As the United States prepares to offer Covid booster shots to tens of millions of people, representatives of the World Health Organization continue to sound the alarm over the disparity in vaccine access globally, with the world’s poorest countries struggling to get even a first dose into their citizens’ arms.
Gordon Brown, the former British prime minister who is now the W.H.O.’s ambassador for global health financing, said on Thursday that there was a shortfall of 500 million doses in the global South, while 240 million doses were lying unused in the West. The number of excess doses is projected to reach 600 million by the end of the year, Mr. Brown added.
Mr. Brown spoke on the same day the Centers for Disease Control and Prevention endorsed booster shots of the Moderna and the Johnson & Johnson Covid-19 vaccines for tens of millions in the United States.
In Africa, meanwhile, only nine countries had met a target of vaccinating 10 percent of their populations against Covid-19 by the end of September, the W.H.O. reported.
“Wealthy countries must let go of reserved doses and cede their place in the queue, allowing Covax and the African Union to buy the vaccines the continent seeks and stands ready to finance,” Dr. Matshidiso Moeti, the W.H.O. regional director for Africa, wrote in a Times guest essay last month, referring to the United Nations-backed program to inoculate the world against the coronavirus.
“Africa and other parts of the world need these vaccines. Now,” she added.
Mr.
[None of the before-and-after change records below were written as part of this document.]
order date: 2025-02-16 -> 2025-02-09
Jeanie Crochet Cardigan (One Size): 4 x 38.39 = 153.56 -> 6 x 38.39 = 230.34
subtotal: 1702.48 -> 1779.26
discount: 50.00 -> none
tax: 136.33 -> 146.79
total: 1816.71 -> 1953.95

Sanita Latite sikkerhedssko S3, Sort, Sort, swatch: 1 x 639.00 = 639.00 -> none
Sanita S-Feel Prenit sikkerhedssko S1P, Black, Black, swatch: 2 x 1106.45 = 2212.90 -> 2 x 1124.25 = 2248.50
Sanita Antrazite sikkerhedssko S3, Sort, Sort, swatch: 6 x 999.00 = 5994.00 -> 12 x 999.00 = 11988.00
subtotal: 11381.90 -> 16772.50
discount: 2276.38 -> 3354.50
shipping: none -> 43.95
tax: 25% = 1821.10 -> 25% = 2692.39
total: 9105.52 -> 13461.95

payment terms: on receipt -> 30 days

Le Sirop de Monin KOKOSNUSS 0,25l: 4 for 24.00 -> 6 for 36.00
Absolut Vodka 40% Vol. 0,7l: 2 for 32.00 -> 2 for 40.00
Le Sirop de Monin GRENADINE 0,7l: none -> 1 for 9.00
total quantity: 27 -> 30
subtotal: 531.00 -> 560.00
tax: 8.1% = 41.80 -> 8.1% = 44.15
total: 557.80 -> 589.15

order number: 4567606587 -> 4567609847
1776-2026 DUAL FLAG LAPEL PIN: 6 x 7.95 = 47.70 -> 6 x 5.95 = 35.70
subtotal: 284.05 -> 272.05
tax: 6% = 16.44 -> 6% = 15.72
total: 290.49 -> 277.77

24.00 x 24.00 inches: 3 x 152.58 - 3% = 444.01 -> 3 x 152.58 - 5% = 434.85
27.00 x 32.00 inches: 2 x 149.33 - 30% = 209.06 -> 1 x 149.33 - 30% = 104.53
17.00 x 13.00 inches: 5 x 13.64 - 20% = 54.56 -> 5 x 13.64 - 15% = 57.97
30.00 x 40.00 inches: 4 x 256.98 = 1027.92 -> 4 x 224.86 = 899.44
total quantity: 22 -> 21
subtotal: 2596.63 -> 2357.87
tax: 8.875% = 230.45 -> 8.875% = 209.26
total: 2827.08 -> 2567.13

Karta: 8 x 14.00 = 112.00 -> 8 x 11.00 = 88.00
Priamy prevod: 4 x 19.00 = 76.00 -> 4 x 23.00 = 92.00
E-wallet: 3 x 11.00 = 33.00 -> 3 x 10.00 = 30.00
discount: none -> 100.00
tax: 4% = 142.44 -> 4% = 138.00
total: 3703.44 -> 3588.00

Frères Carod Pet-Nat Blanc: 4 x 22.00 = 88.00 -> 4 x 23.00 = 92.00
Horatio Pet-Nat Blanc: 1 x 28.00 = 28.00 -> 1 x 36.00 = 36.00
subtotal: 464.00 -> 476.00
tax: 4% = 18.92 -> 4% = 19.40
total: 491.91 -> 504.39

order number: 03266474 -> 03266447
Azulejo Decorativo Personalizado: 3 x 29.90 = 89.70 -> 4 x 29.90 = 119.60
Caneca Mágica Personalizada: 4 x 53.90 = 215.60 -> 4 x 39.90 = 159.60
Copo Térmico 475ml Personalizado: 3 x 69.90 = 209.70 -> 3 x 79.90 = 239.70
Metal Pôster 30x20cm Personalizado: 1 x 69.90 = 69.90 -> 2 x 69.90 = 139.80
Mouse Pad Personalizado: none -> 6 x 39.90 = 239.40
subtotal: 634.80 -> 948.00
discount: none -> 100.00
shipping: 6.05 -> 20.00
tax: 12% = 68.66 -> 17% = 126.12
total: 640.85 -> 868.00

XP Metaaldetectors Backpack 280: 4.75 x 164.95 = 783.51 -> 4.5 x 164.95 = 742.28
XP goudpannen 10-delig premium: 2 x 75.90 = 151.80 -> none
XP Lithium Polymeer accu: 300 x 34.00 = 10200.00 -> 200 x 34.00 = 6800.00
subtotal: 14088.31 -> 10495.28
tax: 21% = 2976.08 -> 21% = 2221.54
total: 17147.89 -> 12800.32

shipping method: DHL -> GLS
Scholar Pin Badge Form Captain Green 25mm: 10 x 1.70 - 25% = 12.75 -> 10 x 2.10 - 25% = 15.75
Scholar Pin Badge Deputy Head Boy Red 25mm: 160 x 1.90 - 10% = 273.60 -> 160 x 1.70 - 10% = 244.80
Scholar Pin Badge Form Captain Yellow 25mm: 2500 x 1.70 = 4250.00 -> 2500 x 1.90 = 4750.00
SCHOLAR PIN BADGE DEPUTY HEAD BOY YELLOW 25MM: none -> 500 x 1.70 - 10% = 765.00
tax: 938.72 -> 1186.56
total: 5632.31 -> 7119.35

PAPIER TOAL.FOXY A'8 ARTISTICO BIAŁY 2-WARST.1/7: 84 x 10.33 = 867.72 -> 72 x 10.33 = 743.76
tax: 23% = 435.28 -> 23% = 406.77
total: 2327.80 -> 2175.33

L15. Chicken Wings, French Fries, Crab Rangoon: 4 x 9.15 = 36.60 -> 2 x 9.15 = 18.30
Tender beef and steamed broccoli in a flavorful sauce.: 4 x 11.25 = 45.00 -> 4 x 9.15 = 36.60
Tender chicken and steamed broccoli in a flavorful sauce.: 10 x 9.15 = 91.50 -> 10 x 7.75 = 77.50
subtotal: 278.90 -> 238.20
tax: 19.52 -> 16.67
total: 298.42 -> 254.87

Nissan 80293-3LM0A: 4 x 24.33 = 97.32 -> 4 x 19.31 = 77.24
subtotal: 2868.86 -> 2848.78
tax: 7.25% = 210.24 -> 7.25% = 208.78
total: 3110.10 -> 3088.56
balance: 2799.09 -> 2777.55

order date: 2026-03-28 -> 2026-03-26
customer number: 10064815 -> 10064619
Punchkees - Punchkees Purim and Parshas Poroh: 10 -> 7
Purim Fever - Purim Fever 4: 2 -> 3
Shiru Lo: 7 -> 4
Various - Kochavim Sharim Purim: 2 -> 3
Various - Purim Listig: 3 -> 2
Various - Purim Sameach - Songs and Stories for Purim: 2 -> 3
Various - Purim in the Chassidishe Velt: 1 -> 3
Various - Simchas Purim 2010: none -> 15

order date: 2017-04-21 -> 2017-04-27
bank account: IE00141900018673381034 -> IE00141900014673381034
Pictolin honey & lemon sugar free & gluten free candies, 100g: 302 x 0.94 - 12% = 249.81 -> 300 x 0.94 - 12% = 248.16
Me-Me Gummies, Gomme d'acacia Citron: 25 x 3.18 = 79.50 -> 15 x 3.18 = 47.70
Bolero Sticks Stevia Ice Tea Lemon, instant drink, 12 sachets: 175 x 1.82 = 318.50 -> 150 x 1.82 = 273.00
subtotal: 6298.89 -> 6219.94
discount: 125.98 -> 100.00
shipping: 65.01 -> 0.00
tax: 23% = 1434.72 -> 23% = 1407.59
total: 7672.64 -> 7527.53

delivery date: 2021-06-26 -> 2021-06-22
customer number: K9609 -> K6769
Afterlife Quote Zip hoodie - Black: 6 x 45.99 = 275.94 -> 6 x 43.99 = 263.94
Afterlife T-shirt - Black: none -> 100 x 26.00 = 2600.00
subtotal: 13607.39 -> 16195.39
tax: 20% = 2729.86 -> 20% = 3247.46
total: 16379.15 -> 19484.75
Brown called for military airlifts to help deliver unused doses to lower-income countries, particularly an estimated 100 million doses that had a use-by date before December and would otherwise end up being destroyed.
“We are talking about waste on a colossal scale if we don’t do something about this,” Mr. Brown said in an interview with BBC Newsnight on Thursday.
He and other health officials argue that low inoculation rates globally could undermine progress against the pandemic by creating room for the virus to mutate and spread.
“You can’t solve this problem without vaccinating the whole of the world, not half of the world,” Mr. Brown said.
The W.H.O. estimates that 11 billion Covid vaccine doses are needed worldwide to turn the tide of the pandemic, but so far production and distribution have been concentrated in Western countries.
Last month Covax slashed its forecast for the number of doses it expected this year, further undercutting a program that has been beleaguered by production problems, export bans and vaccine hoarding by wealthy nations.
According to government figures collated by the University of Oxford’s World in Data project, about 77 percent of shots administered worldwide have been in high- and upper-middle-income countries. Only about 0.5 percent of doses have been administered in low-income countries. Africa is the region with the lowest inoculation rate, with less than 8 percent of the population vaccinated.
The Biden administration has said that it can provide boosters to tens of millions of Americans while also donating vaccines to poorer nations. On Thursday, the White House announced that it had delivered more than 200 million doses of the Covid-19 vaccine to more than 100 countries, the most from any country in the world, according to the State Department.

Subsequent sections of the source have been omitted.